Background: Casein Kinase 2 (CK2) is a ubiquitous cellular serine-threonine kinase with broad spectrum of substrates. This enzyme is widely expressed in eukaryotic cells and is overexpressed in different human cancers.

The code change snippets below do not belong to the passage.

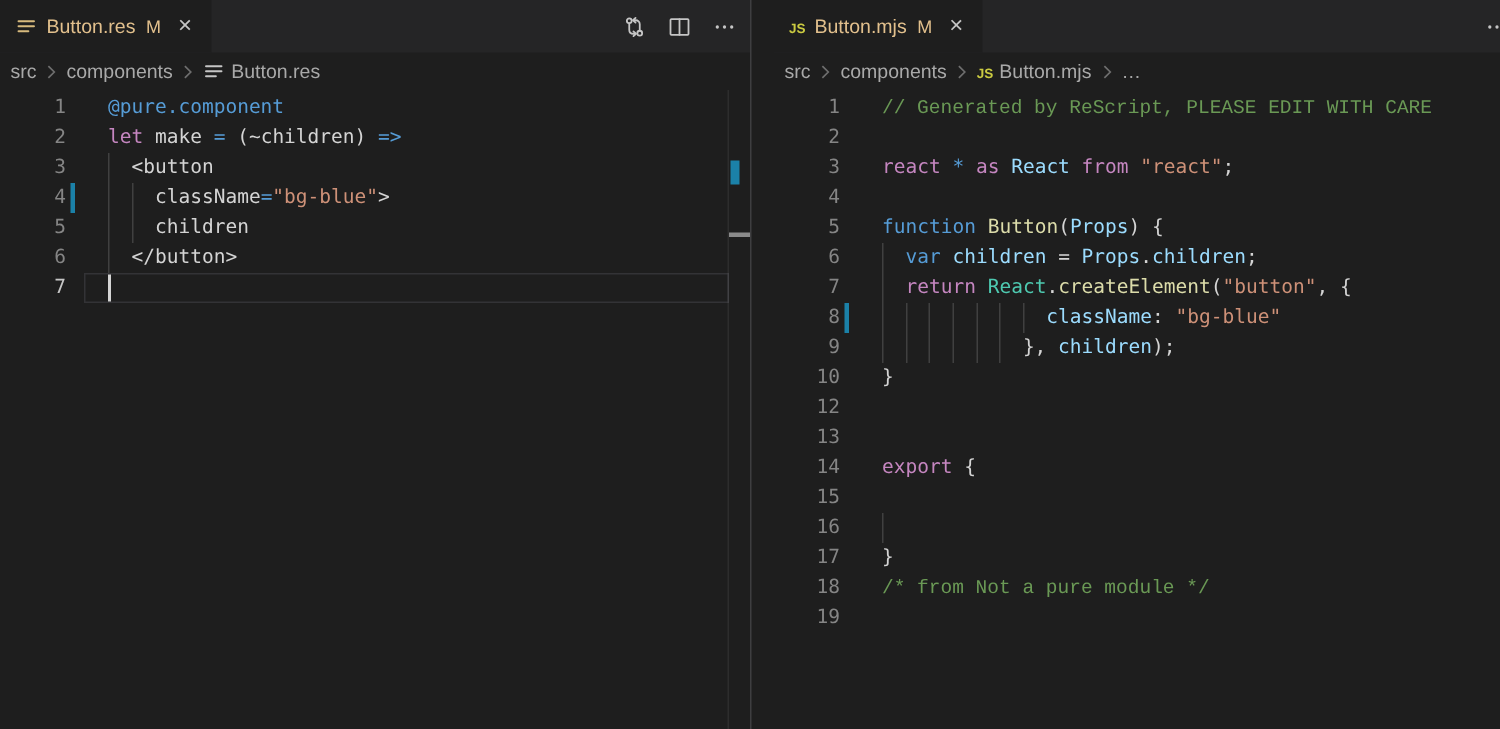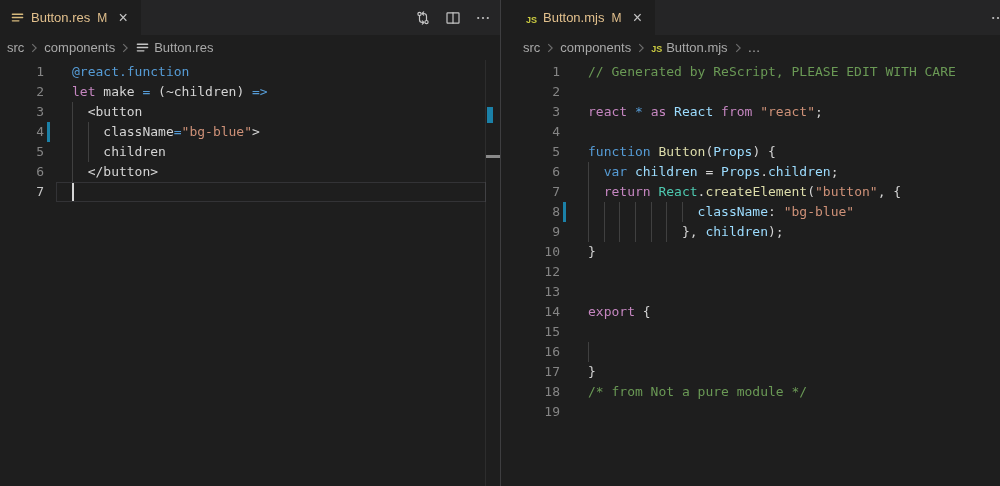"@react.function" span.tk-kw2 { text: @react.function -> @pure.component }
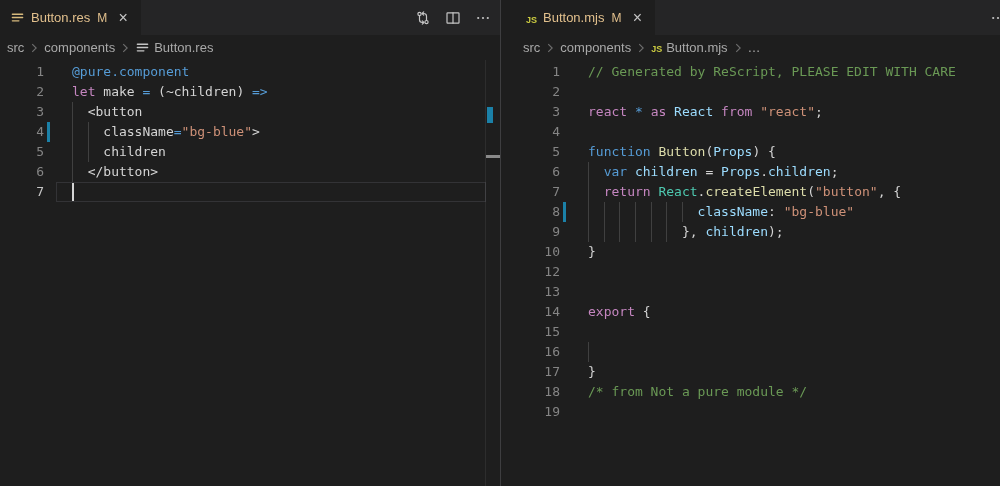"// Generated by ReScript, PLEASE" .tk-cmt { font-family: none -> Liberation Mono, monospace }
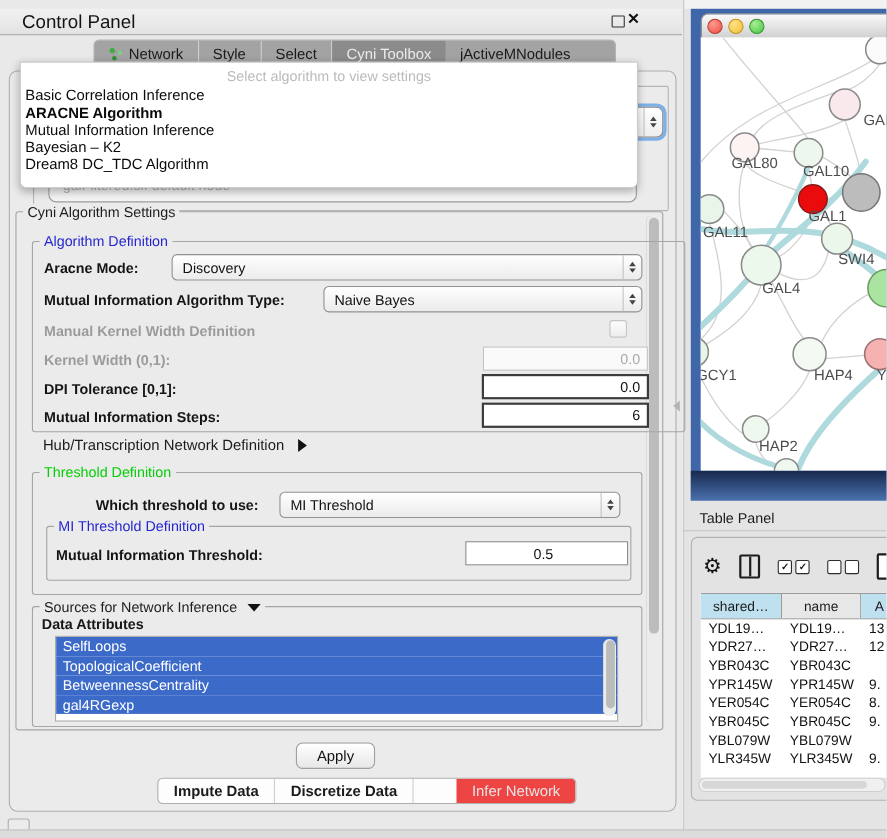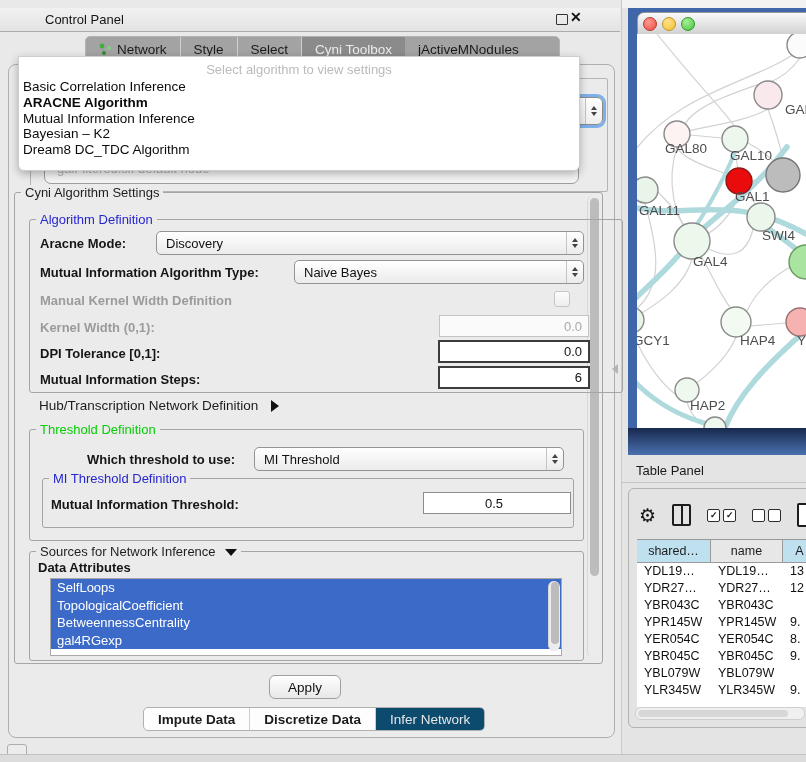"Control Panel" .titlebar .t { font-size: 13px -> 17px; margin-left: 25px -> none }
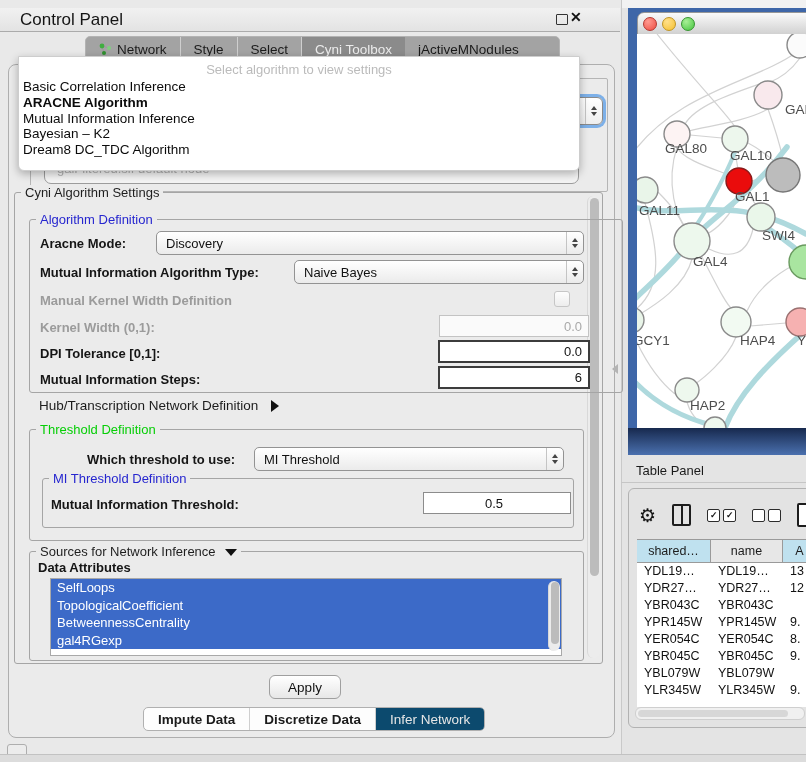"Infer Network" .btab.sel { background: #0c4a6e -> #ef4444; margin-left: none -> 39px }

Thus, the inhibition of CK2 can induce the physiological process of apoptosis leading to tumor cell death.

Objectives: Selecting natural inhibitors toward the target enzyme using database mining.

Methods: With our continuous effort to discover new compounds with CK2 inhibitory effect, several commercial natural databases were searched using molecular modeling approach and the selected compounds were evaluated in vitro.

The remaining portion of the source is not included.